I heard the shriek and spun around. The bar no longer had tables. The floor was taken up with the bite victims i've seen, not the blaze of glory type. Sobs of pain and loss engulfed the room. I couldn't hear myself think. I stood up from my bar stool, and without thinking, waded into the mass of victims. They ignored me, they were solely focused on what afflicted them. Various gunshots began to surface from the crowd. With each gunshot the crying grew dimmer. I waded further and further into the crowd. Soon, there were no gunshots, and no sobs. Just death. I closed my eyes and opened them again. I was no longer in a bar. I was in a white room, unable to move.
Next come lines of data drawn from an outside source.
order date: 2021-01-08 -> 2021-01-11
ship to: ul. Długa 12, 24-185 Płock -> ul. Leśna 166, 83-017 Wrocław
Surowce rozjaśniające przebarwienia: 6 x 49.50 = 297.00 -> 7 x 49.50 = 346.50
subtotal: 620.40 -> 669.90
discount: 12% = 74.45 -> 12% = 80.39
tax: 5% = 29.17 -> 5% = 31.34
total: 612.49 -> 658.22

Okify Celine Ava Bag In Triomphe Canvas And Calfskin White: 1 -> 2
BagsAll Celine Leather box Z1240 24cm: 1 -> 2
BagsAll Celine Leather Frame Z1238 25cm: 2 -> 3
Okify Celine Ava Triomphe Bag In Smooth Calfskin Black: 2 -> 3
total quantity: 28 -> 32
My wife sat curled in a ball in the corner wearing that same damn t-shirt and...she...

She asked me, "Why?". I couldn't move. I was completely paralyzed. "Why?!" She wailed again. A gun materialized in her hand. She shook her head disappointingly. She rose the gun to her temple, and with the gunshot I startled myself awake. I was drenched in sweat.
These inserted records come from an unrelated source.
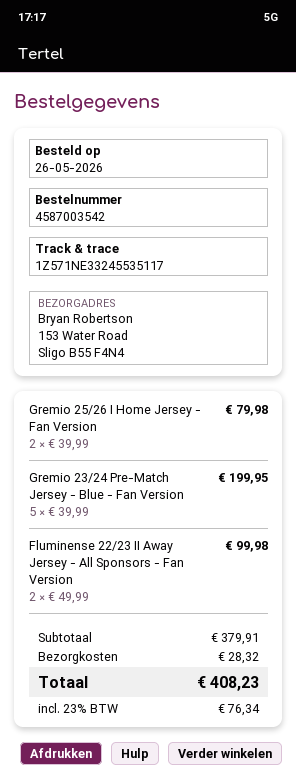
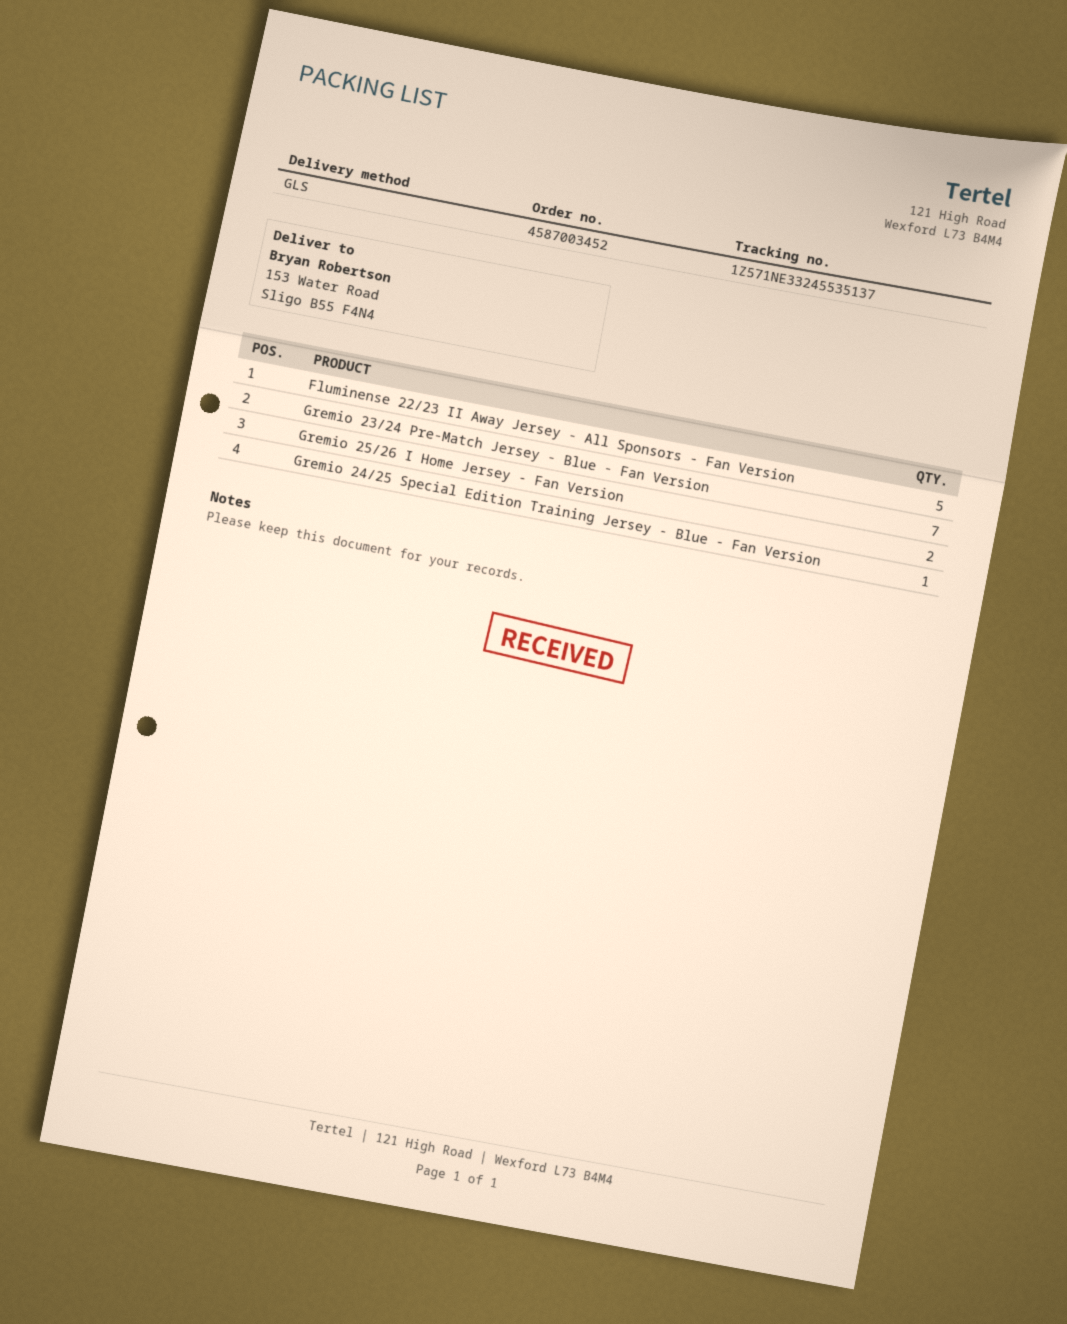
order number: 4587003542 -> 4587003452
tracking number: 1Z571NE33245535117 -> 1Z571NE33245535137
Gremio 23/24 Pre-Match Jersey - Blue - Fan Version: 5 -> 7
Fluminense 22/23 II Away Jersey - All Sponsors - Fan Version: 2 -> 5
Gremio 24/25 Special Edition Training Jersey - Blue - Fan Version: none -> 1

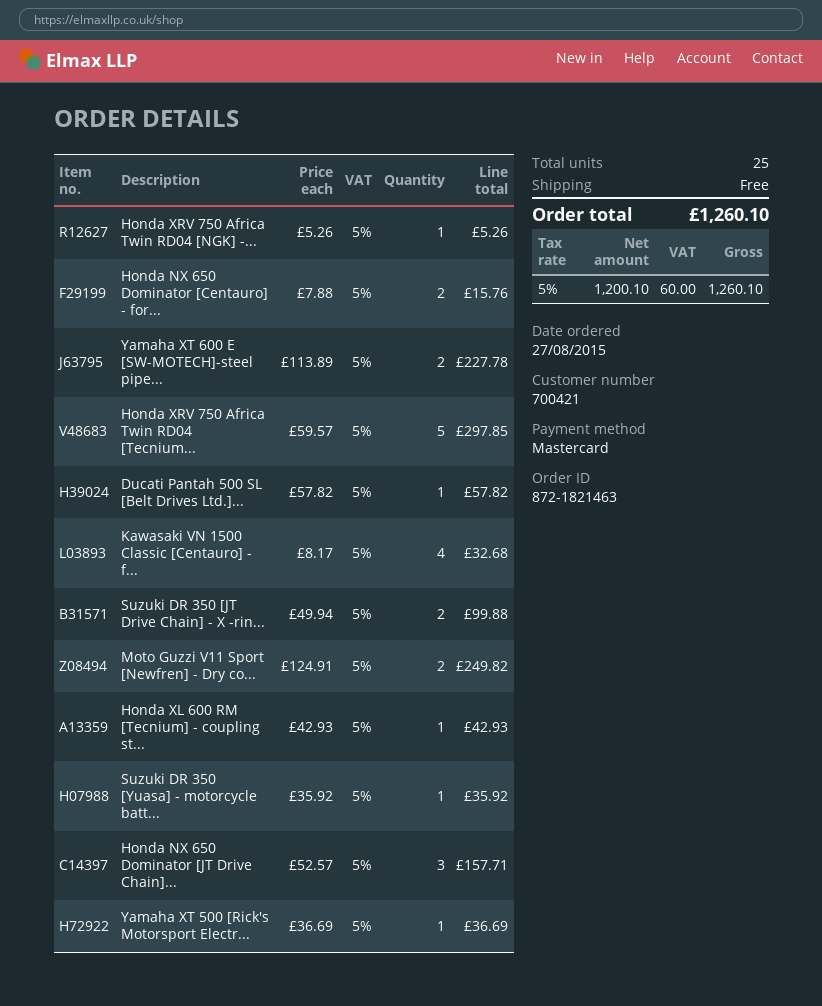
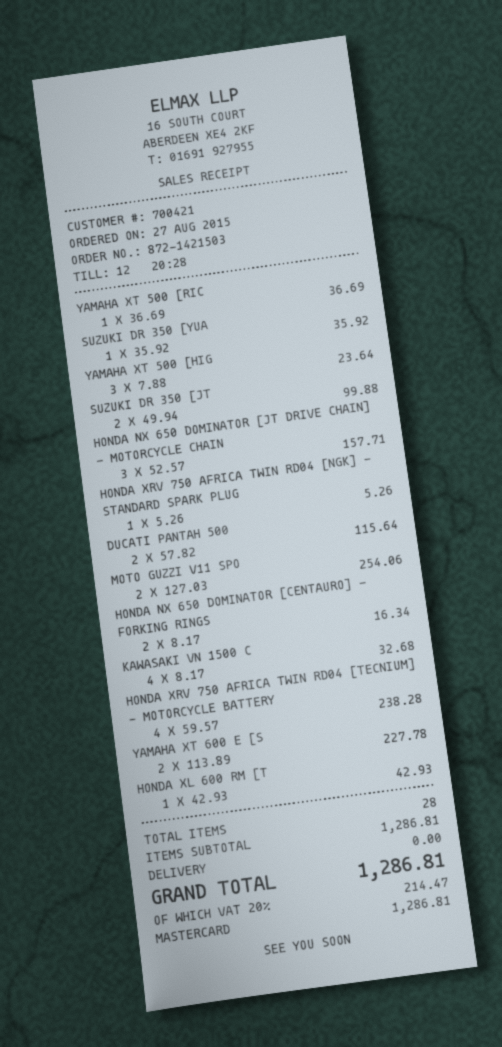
order number: 872-1821463 -> 872-1421503
Honda NX 650 Dominator [Centauro] - for...: 2 x 7.88 = 15.76 -> 2 x 8.17 = 16.34
Honda XRV 750 Africa Twin RD04 [Tecnium...: 5 x 59.57 = 297.85 -> 4 x 59.57 = 238.28
Ducati Pantah 500 SL [Belt Drives Ltd.]...: 1 x 57.82 = 57.82 -> 2 x 57.82 = 115.64
Moto Guzzi V11 Sport [Newfren] - Dry co...: 2 x 124.91 = 249.82 -> 2 x 127.03 = 254.06
YAMAHA XT 500 [HIG: none -> 3 x 7.88 = 23.64
total quantity: 25 -> 28
tax: 5% = 60.00 -> 20% = 214.47
total: 1260.10 -> 1286.81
 I can't lose my sanity. Keep the body moving. Don't think about the past. I will write again before the night ends.

I love you, my beautiful wife.

April 12, 2042 5:45 PM

Today was better. I awoke to stomach pangs that I haven't felt in a long time. All fluid and food that was left in my body had been thrown up last night. As I rose I was incredibly light headed, and not ready to fight the Zed that were, more than likely, in the downstairs of my current residence. So, I decided to sneak instead. Unfortunately my quiver was long out of arrows and I absolutely needed some protein. So reluctantly I grabbed my hunting rifle. Sneaking requires little physical strength, but my wits to be fully about me. I climbed out of my roost and snuck around the Zed that were infesting the area. There were five, I was correct in predicting the gunshots would attract them.
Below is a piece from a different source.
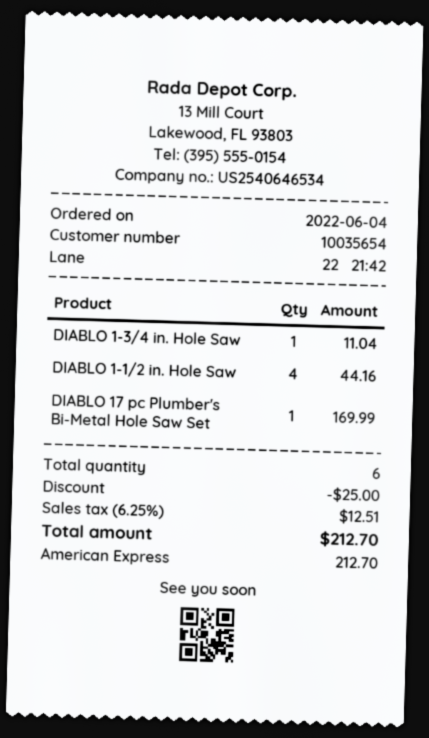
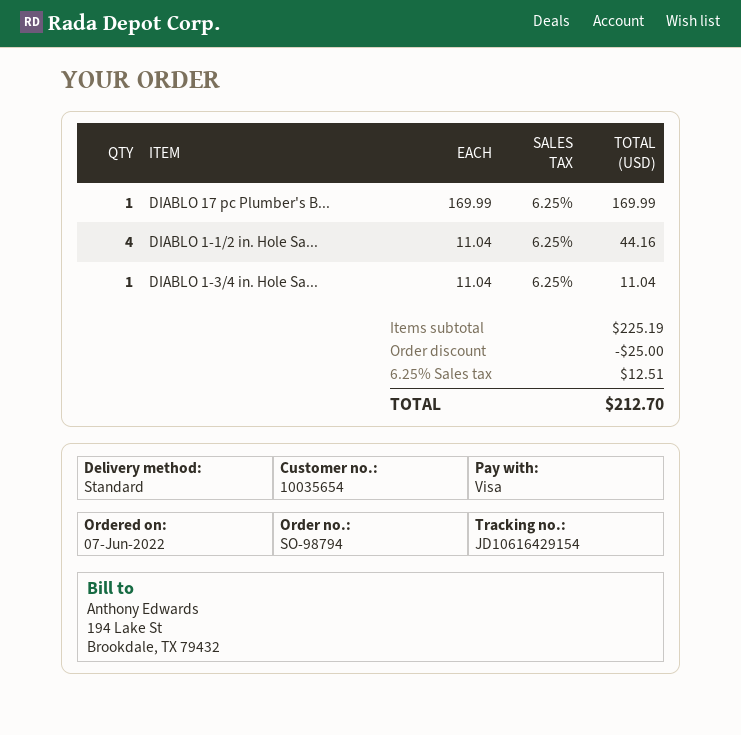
order date: 2022-06-04 -> 2022-06-07
payment method: American Express -> Visa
As I scanned my perimeter I noticed a bird, I'm not sure what type, possibly a chickadee, hiding in the trees above. Finding game bigger than your fist is beyond rare. The Maloan Caravan has taken most from this area of the Northeast. I successfully nicked it with a bullet from my pistol. It fell to the ground lifeless. I grabbed it and put it in my coat pocket. I had to move quickly before the Zed at my encampment encroached my position. As I traversed my way back to the rooftop, I noticed a large chunk of berries. I grabbed and pocketed them as well. No eating before validation. One more mistake and I was a dead man.

I climbed atop the roof I am currently residing on, vowing to clean the Zed that were several feet beneath me tomorrow. As I write now, I am eating the bird raw, similar to the way one would eat an apple. I wouldn't dare start a fire; especially with the amount of dead already in my immediate proximity. The berries turned out to not be poisonous and I ate the bushel in one bite. So now I let my body recover, feeling far better than I did the last couple days. Tomorrow I will have to deal with the threat below.

April 11, 2042 9:12 PM

The mission for food was a failure, I am currently nurished less than I was earlier. While I was avoiding a small group of Zed I stumbled on a small patch of berries. Not even thinking I grabbed some...

Shit. I'm still feeling the effects now. It was European Holly. Being the idiot that I am, I didn't chek what kind of berries they were. I can hardly see the page that I am writng on right now. I have to gather myself, if I don't find some small nourishment I'm a dead man. You might find this journal sooner than expected.

April 11, 2042 12:12 PM

Several zed had breached the downstairs of the house I'm currently residing in. Nothing unusual. I dispatched them quickly. Two rounds were used; this gun is much louder than I'm used to. Zed will have heard the shots. More will show up tomorrow. As of now I'm going hunting, I haven't had fair nourishment in...36 hours.